Usamos a palavra “mito”, pois ela se tornou algo mais importante do que uma líder, se tornou um símbolo imortal, que, aliás, até os dias atuais, vigora na memória e identidade do povo francês. Mas estamos nos adiantando. Vamos aos fatos. Joana d’Arc, ao ser capturada, foi levada a julgamento, acusada de heresia e assassinato. A heresia seria afirmar que escutava vozes e comunicava-se diretamente com o Divino. Lembremos que eram tempos medievais, em que a mentalidade e controle da Igreja sobre a religião eram absolutos. Uma camponesa afirmar que poderia ouvir os Arcanjos e Santos era considerado uma blasfêmia. Joana resistiu ao julgamento, mas foi condenada pela inquisição por heresia. Sua morte ocorreu no dia 30 de maio de 1431, em uma fogueira na cidade de Rouen. Joana d’Arc tinha apenas 19 anos.
Nesse ponto, caro leitor, talvez você pense que esse foi o fim da nossa grande heroína. Engana-se. Sua morte serviu como símbolo para o exército francês, que agora lutava com muito mais afinco e determinação. O martírio de Joana d’Arc deu aos homens a força necessária para empurrar o exército inglês para fora do território da França. Após 22 anos da condenação de Joana d’Arc, a guerra dos Cem Anos chegava ao fim, com o exército francês reconquistando o último território que havia sido tomado. No fim, após 116 anos de batalhas e um saldo incalculável de perdas humanas, os dois reinos voltaram a manter suas fronteiras anteriores. Joana d’Arc, nesse ponto, foi aclamada como uma figura relevante à nação. Tanto que, em um julgamento simbólico, em 1456, ela fora absolvida dos crimes que lhe custaram a Vida.
Quase cinco séculos depois, em 1920, ela foi santificada. Seu milagre, entre outros tantos, fora de dar aos Homens novamente a Esperança e a Força necessárias para retomarem o que lhes era de direito. Talvez, e só talvez, pensemos que esses feitos, que parecem ter sido tirados de uma História de ficção, são próprios somente de grandes Seres Humanos. Mas, por detrás disso tudo, existiu um Ser Humano, tal como nós. Então, o que nos diferencia? Acreditamos que somente a Vontade, o Amor e a Inteligência para defender os Ideais que acreditamos, seja a resposta para a pergunta. E desenvolver isso não é tarefa fácil, certamente. Talvez envolva ir de encontro a padrões sociais, a esquemas pré-estabelecidos e, em alguns casos, envolve sacrificar a própria Vida.

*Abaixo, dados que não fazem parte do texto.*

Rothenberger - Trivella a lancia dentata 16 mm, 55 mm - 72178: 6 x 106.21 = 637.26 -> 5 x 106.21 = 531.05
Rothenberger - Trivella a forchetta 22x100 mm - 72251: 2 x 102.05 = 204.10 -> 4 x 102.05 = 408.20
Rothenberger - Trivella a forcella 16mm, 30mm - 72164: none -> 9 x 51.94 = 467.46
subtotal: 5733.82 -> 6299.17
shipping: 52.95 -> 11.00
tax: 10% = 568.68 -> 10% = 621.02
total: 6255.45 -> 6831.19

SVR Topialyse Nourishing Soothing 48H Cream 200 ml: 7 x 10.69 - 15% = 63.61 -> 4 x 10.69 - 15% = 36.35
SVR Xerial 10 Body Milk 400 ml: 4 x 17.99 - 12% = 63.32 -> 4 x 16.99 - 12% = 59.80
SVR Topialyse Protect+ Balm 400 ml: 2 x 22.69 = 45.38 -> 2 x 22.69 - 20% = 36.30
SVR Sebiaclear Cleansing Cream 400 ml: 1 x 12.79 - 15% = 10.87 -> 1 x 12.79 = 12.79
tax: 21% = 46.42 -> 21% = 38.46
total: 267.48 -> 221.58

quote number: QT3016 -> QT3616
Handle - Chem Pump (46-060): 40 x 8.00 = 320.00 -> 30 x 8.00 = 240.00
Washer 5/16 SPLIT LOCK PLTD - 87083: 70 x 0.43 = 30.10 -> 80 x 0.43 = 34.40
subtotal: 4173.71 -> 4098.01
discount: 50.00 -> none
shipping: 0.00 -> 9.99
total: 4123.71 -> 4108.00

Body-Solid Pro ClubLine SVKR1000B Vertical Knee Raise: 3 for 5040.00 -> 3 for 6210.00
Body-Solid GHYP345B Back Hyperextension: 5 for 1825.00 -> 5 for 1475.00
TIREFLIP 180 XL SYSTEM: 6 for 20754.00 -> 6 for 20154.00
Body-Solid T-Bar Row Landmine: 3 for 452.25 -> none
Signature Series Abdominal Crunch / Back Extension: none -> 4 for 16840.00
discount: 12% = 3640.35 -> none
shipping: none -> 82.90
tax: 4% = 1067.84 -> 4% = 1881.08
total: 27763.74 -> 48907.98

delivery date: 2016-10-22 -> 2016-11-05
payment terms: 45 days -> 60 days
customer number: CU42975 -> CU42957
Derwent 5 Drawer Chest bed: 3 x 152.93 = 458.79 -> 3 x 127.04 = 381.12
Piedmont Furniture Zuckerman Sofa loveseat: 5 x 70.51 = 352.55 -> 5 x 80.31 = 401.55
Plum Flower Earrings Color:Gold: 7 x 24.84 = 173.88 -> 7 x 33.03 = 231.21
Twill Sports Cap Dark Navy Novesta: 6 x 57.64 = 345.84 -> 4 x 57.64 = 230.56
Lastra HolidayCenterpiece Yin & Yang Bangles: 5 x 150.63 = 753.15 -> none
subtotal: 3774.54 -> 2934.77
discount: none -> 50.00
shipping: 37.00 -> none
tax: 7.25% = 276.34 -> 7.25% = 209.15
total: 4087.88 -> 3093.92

E talvez vocês se perguntem: e vale a pena lutar e morrer por um Ideal? Os franceses do século XV, e os de hoje que o digam. Talvez não existisse uma França nos mapas atuais, se antes não tivesse existido uma Joana d’Arc. Então, nosso único desejo, caro leitor, após a leitura dessas linhas é que a História dessa grande mulher nos Inspire a perseguir Ideais de Beleza, Bondade e Justiça. Cada um à sua maneira, mas sempre lutando nas batalhas diárias que nos correspondem.